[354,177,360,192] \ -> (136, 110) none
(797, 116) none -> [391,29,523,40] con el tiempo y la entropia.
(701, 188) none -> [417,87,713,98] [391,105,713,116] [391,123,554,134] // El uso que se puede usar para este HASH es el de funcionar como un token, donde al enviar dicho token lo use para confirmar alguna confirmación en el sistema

##############################

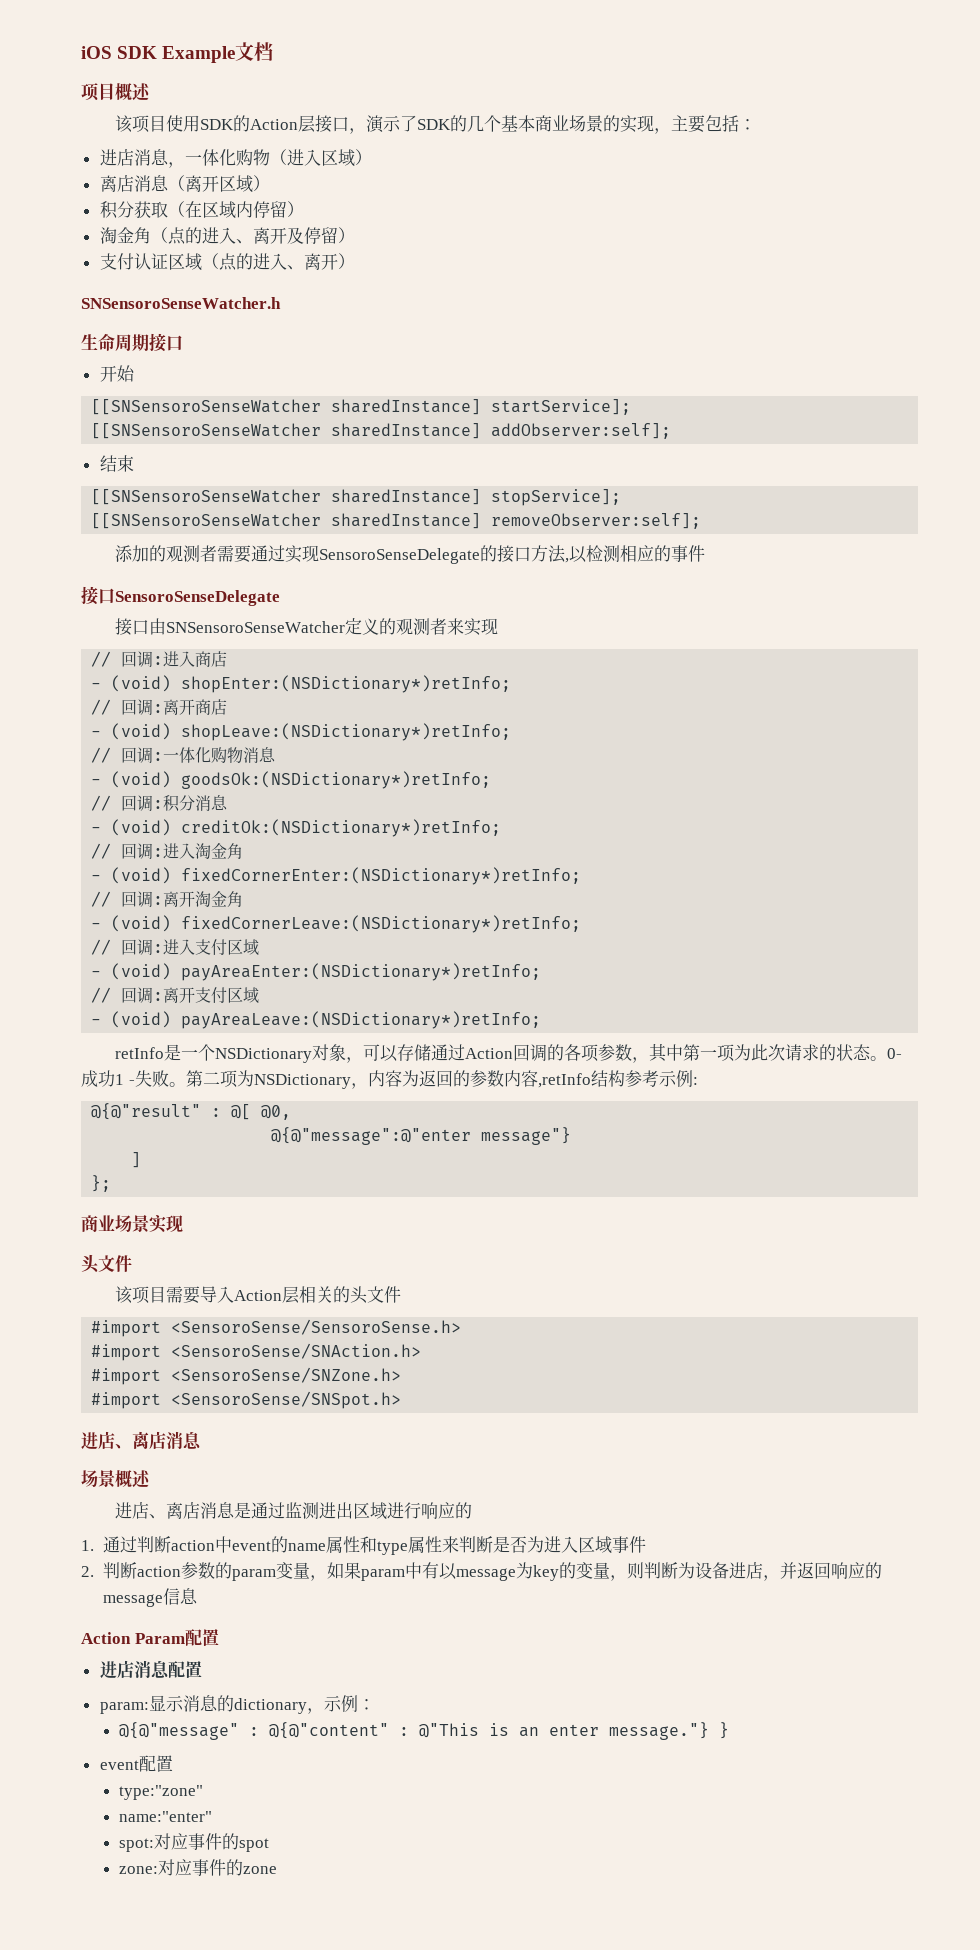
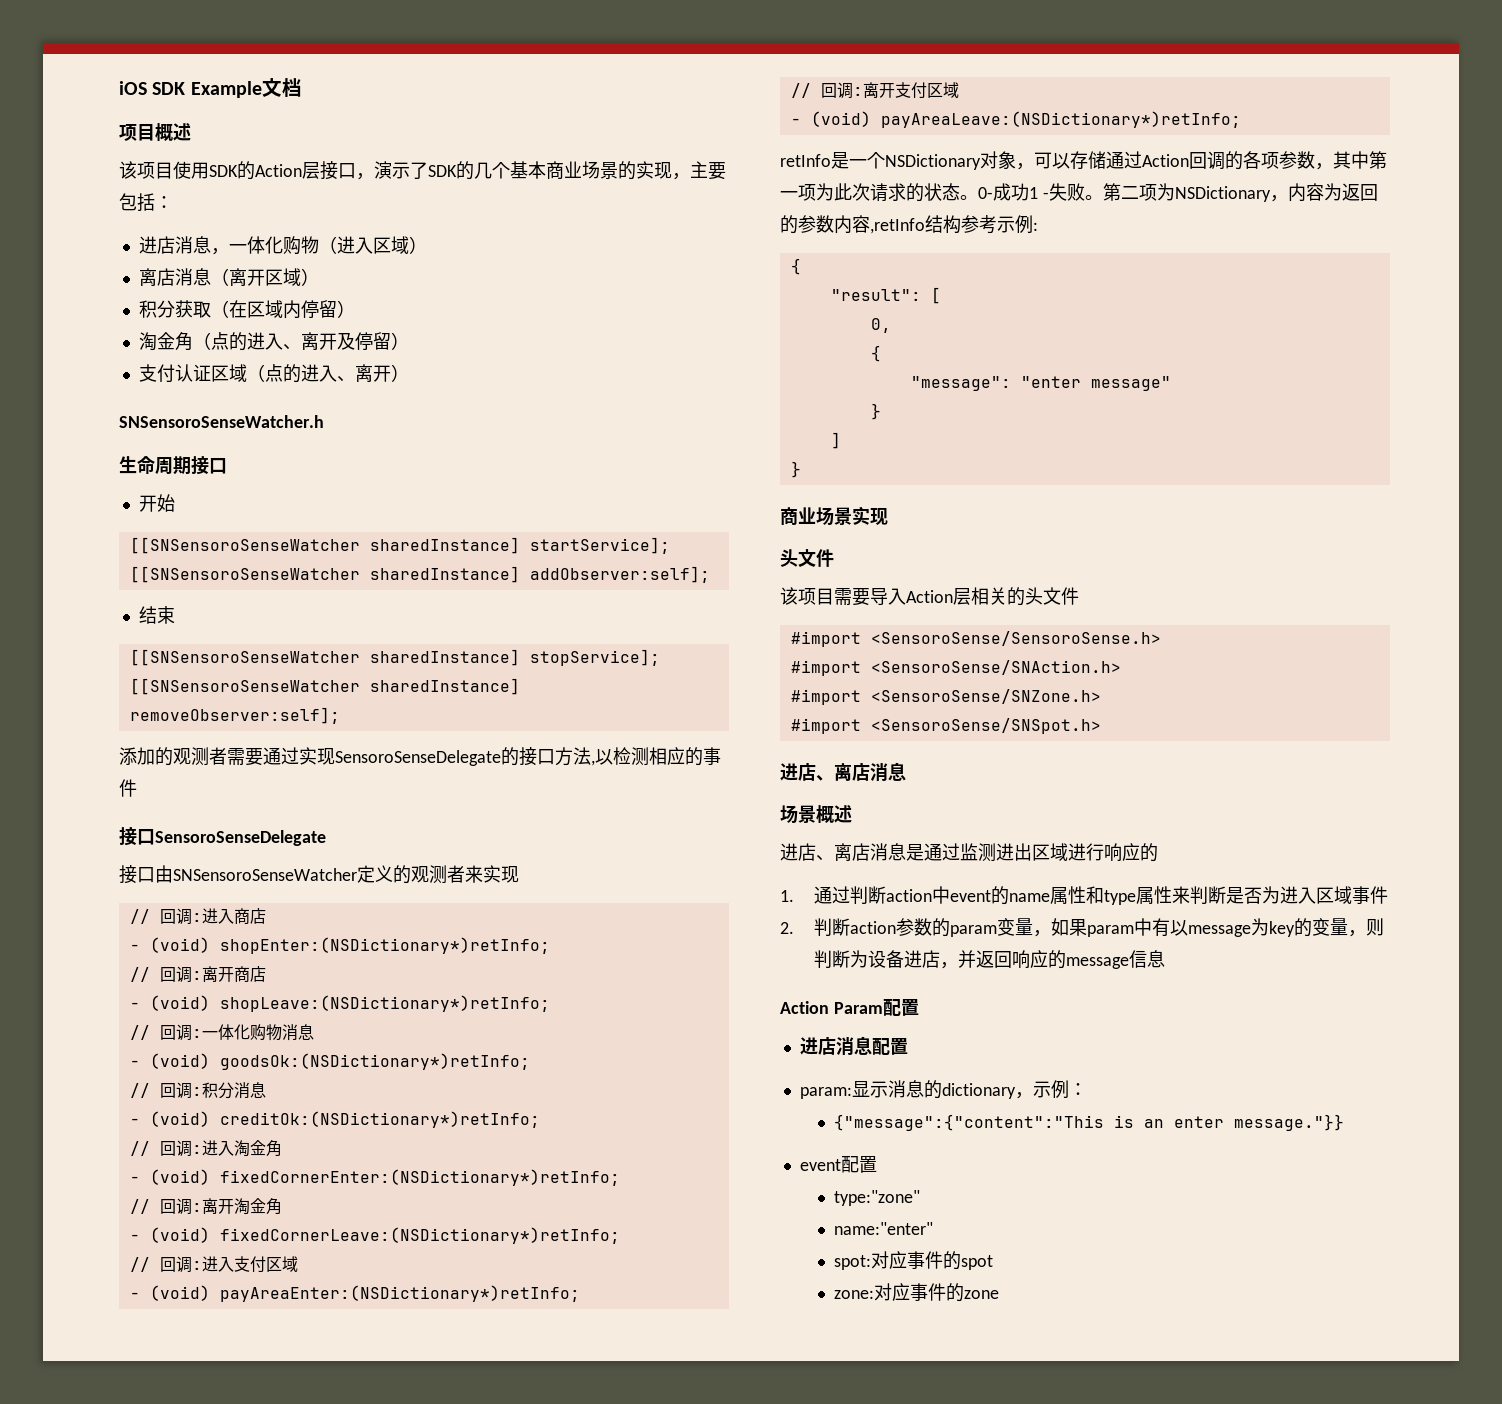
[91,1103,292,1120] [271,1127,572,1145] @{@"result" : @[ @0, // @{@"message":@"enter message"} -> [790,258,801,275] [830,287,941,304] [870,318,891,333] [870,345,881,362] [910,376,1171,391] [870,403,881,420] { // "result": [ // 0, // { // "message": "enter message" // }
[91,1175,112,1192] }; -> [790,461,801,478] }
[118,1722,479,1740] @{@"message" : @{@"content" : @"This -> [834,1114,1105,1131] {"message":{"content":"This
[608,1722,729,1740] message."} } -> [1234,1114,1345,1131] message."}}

##############################

> [WHAT YOU SHOULD DO] Filter the entries above down to the lines that hold the word "none", and copy those lines.

> [TASK RESPONSE]
[354,177,360,192] \ -> (136, 110) none
(797, 116) none -> [391,29,523,40] con el tiempo y la entropia.
(701, 188) none -> [417,87,713,98] [391,105,713,116] [391,123,554,134] // El uso que se puede usar para este HASH es el de funcionar como un token, donde al enviar dicho token lo use para confirmar alguna confirmación en el sistema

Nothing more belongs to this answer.